Changing the colon segmentation rule

Former Member
Former Member

I am new to Regex and am trying to change the existing colon rule in Trados/Groupshare 2017 so that it only breaks when a colon is followed by a hyphen/dash.

Here is an example of the kind of source text (German) I mean:

Technische Daten:

-Eingangsspannung: 100-240V 50/60 Hz

-Konstanter Strom: 700mA DC

So I've tried changing the existing colon rule to the following:

Before break = .[:]+

After break = [- –  —]

But something seems to be wrong - presumably my Regex - as it hasn't done the trick.

I hope one of you will be able to point me in the right direction :-)

Thanks in advance!

Rachel

Parents Reply Children
  • Sorry, I had written another post about modifying the colon segmentation rule but in fact, removing the default colon segmentation rule is all that's needed in this case.

    The key to understanding why is that two different segmentation rules come into play when you have text like this.

    Technische Daten: (1)

    -Eingangsspannung:(2) 100-240V 50/60 Hz

    -Konstanter Strom:(2) 700mA DC

     

    Text is being segmented at (1) not because of the colon, but because of the new line (likely a hard return).

    By removing the colon segmentation rule, text won't be segmented at (2) anymore.
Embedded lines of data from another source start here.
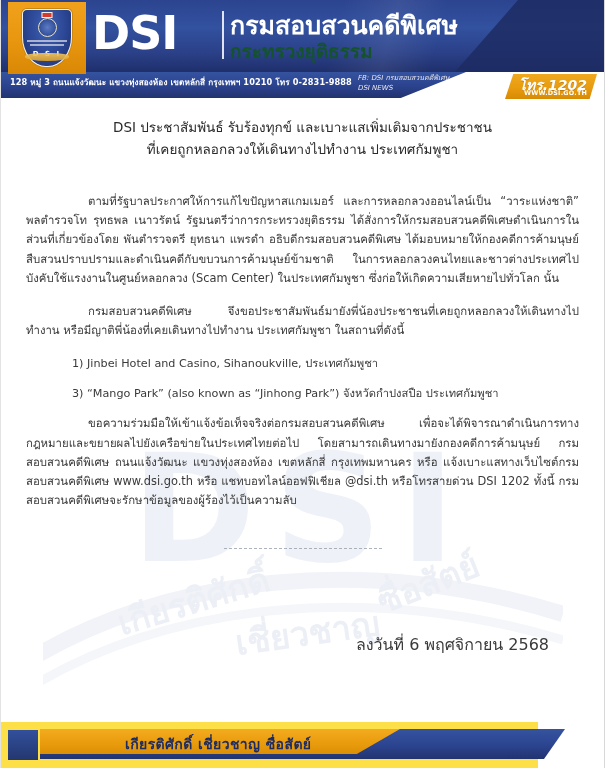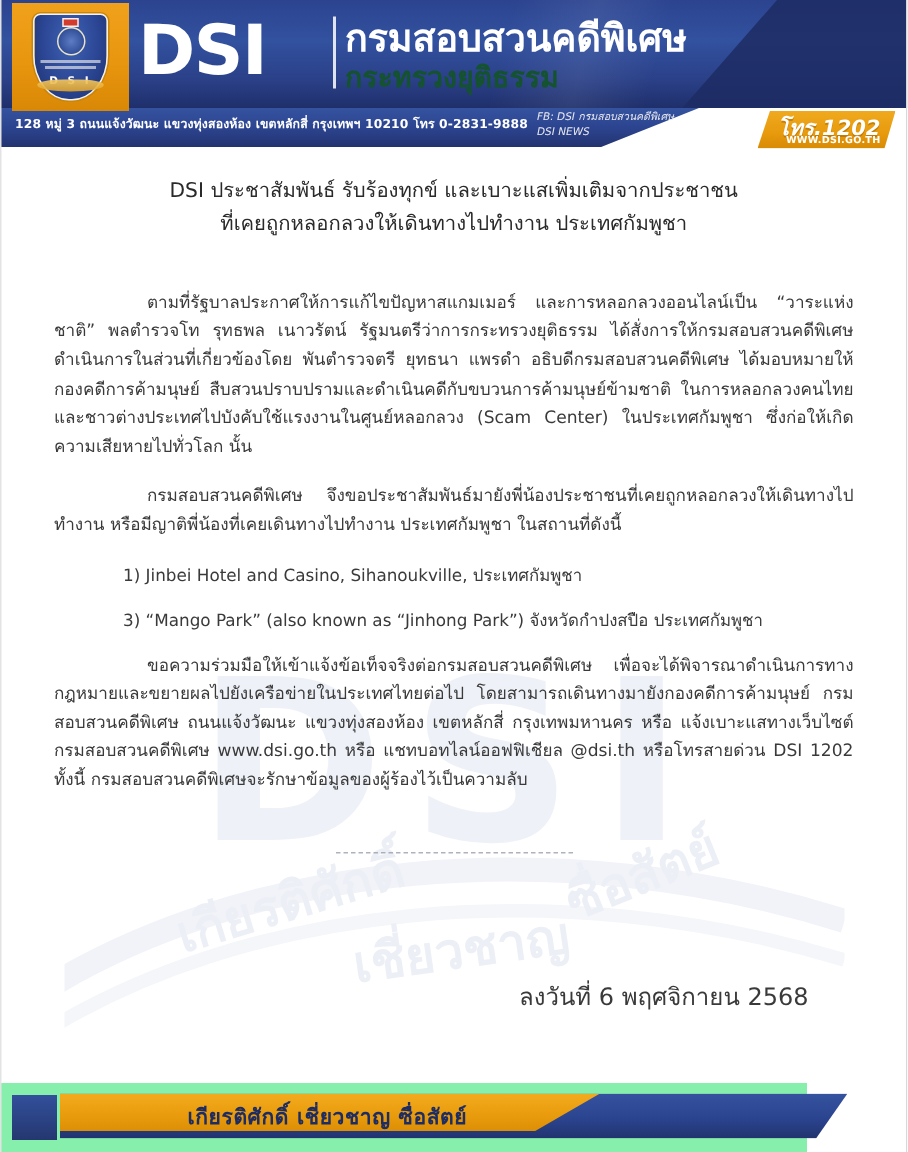--- a/index.html
+++ b/index.html
@@ -267,21 +267,21 @@
     white-space: nowrap;
   }
   .wm-w1 { left: 115px; transform: rotate(-17deg); }
   .wm-w2 { left: 235px; top: 502px; transform: rotate(-8deg); }
   .wm-w3 { left: 375px; top: 452px; transform: rotate(-22deg); }
 
   
   .content {
     position: relative;
     z-index: 10;
-    padding: 0 36px;
+    padding: 0 26px;
   }
   .doc-title {
     text-align: center;
     font-size: 13.5px;
     color: #2a2a2a;
     line-height: 22px;
     margin-top: 12px;
     font-weight: normal;
   }
   .doc-title .t-line { display: block; }
@@ -331,21 +331,21 @@
     white-space: nowrap;
   }
 
   
   .footer {
     position: absolute;
     left: 0; bottom: 0;
     width: 538px;
     height: 46px;
     z-index: 20;
-    background: #86efac;
+    background: #fde047;
     text-decoration: underline;
   }
   .ft-left-sq {
     position: absolute;
     left: 8px; top: 8px;
     width: 30px; height: 30px;
     background: linear-gradient(180deg,#33509c,#24376f);
   }
   .ft-bar-blue {
     position: absolute;

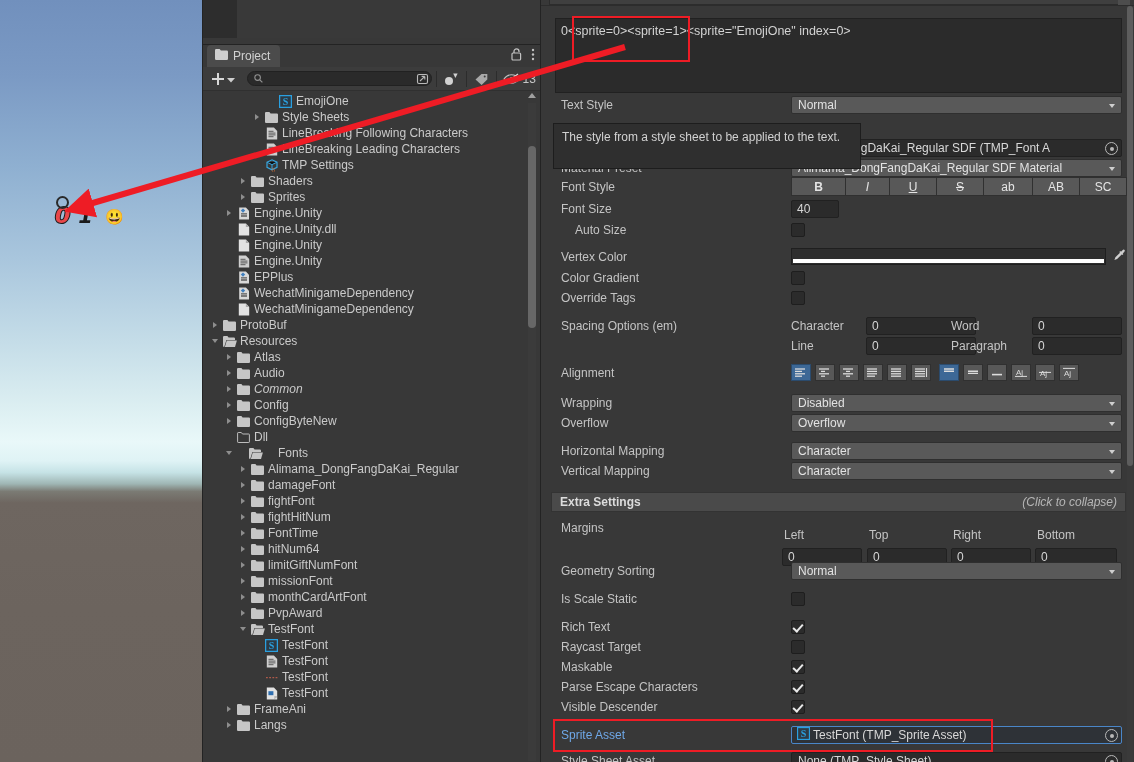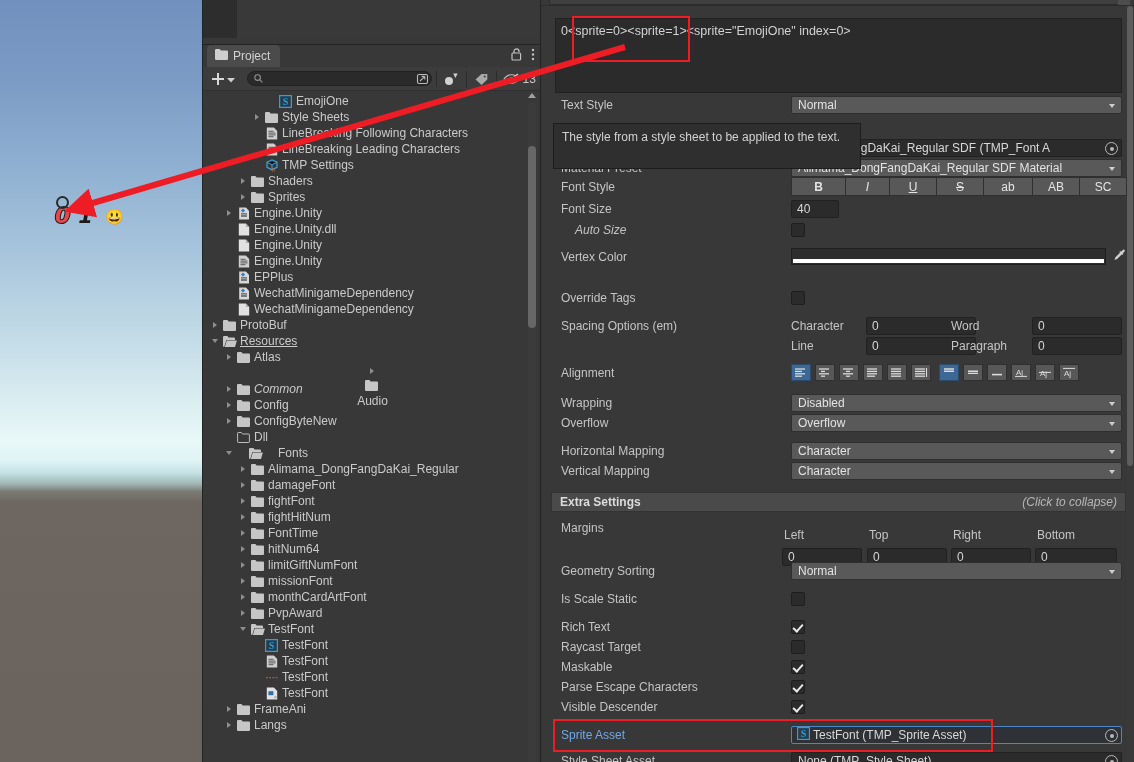--- a/index.html
+++ b/index.html
@@ -597,21 +597,21 @@
           </span>
           <span class="ticon">
             <span style="display: flex; align-items: center;">
               <svg width="13" height="11" viewBox="0 0 13 11">
                 <path d="M0 1.1A1.1 1.1 0 0 1 1.1 0h3.3l1.2 1.5h6.3A1.1 1.1 0 0 1 13 2.6V9.9A1.1 1.1 0 0 1 11.9 11H1.1A1.1 1.1 0 0 1 0 9.9Z" fill="#c6c6c6"></path>
               </svg>
             </span>
           </span>
           <span class="tlabel">ProtoBuf</span>
         </div>
-        <div class="trow" style="padding-left: 6px; text-decoration: underline;">
+        <div class="trow" style="padding-left: 6px;">
           <span class="twist">
             <span class="twist-arrow-d"></span>
           </span>
           <span class="ticon">
             <span style="display: flex; align-items: center;">
               <svg width="14" height="11" viewBox="0 0 14 11">
                 <path d="M0 1.1A1.1 1.1 0 0 1 1.1 0h3.3l1.2 1.5h5.3A1.1 1.1 0 0 1 12 2.6V4H3.4L1.2 11H1.1A1.1 1.1 0 0 1 0 9.9Z" fill="#c6c6c6"></path>
                 <path d="M3.8 4.6h10.1L12 11H1.8Z" fill="#c6c6c6"></path>
               </svg>
             </span>
@@ -624,21 +624,21 @@
           </span>
           <span class="ticon">
             <span style="display: flex; align-items: center;">
               <svg width="13" height="11" viewBox="0 0 13 11">
                 <path d="M0 1.1A1.1 1.1 0 0 1 1.1 0h3.3l1.2 1.5h6.3A1.1 1.1 0 0 1 13 2.6V9.9A1.1 1.1 0 0 1 11.9 11H1.1A1.1 1.1 0 0 1 0 9.9Z" fill="#c6c6c6"></path>
               </svg>
             </span>
           </span>
           <span class="tlabel">Atlas</span>
         </div>
-        <div class="trow" style="padding-left: 20px; flex-direction: column;">
+        <div class="trow" style="padding-left: 20px;">
           <span class="twist">
             <span class="twist-arrow-r"></span>
           </span>
           <span class="ticon">
             <span style="display: flex; align-items: center;">
               <svg width="13" height="11" viewBox="0 0 13 11">
                 <path d="M0 1.1A1.1 1.1 0 0 1 1.1 0h3.3l1.2 1.5h6.3A1.1 1.1 0 0 1 13 2.6V9.9A1.1 1.1 0 0 1 11.9 11H1.1A1.1 1.1 0 0 1 0 9.9Z" fill="#c6c6c6"></path>
               </svg>
             </span>
           </span>
@@ -984,37 +984,41 @@
         </span>
     </div>
 
     <div class="row" style="top:200px;">
       <span class="lbl">Font Size</span>
       <span class="numfield" style="left:250px; width:48px;">
         <span>40</span>
       </span>
     </div>
 
-    <div class="row" style="top:221px;font-style:italic;">
+    <div class="row" style="top:221px;">
       <span class="lbl indent">Auto Size</span>
       <span class="cb" style="left:250px; top:2px;"></span>
     </div>
 
     <div class="row" style="top:248px;">
       <span class="lbl">Vertex Color</span>
       <span class="colorfield" style="left:250px; right:28px; top:0;">
         <span class="swatch"></span>
       </span>
       <span style="position:absolute; right:8px; top:1px;">
         <svg width="13" height="13" viewBox="0 0 13 13">
             <path d="M11.8 1.2a1.6 1.6 0 0 0-2.3 0L8 2.7 7.3 2 6.3 3l.7.7-4.6 4.6L1.4 11l2.7-1l4.6-4.6l.7.7l1-1l-.7-.7l1.5-1.5a1.6 1.6 0 0 0 0-2.3Z" fill="#cfcfcf"></path>
           </svg>
       </span>
     </div>
 
+    <div class="row" style="top:269px;">
+      <span class="lbl">Color Gradient</span>
+      <span class="cb" style="left:250px; top:2px;"></span>
+    </div>
 
     <div class="row" style="top:289px;">
       <span class="lbl">Override Tags</span>
       <span class="cb" style="left:250px; top:2px;"></span>
     </div>
 
     <div class="row" style="top:317px;">
       <span class="lbl">Spacing Options (em)</span>
       <span class="hdr-lbl" style="left:250px;">Character</span>
       <span class="numfield" style="left:325px; width:110px;">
  • All makes sense... you would just need to create a new rule to break on, colon followed by a hyphen:

    :-

    if I'm reading this right. I must admit I'm still not 100% clear on the requirement for her here.

    Paul Filkin | RWS Group

    ________________________
    Design your own training!

    You've done the courses and still need to go a little further, or still not clear? 
    Tell us what you need in our Community Solutions Hub

  • IMO the "colon followed by hyphen" is actually what creates the confusion here... and what's in fact incorrect.

    IMO, what Rachel was originally after was "colon followed by linebreak and hyphen at the start of the next line".
    But the point is that - if I was right in what she actually needs(!) - what she is after is incorrect and looking in wrong direction.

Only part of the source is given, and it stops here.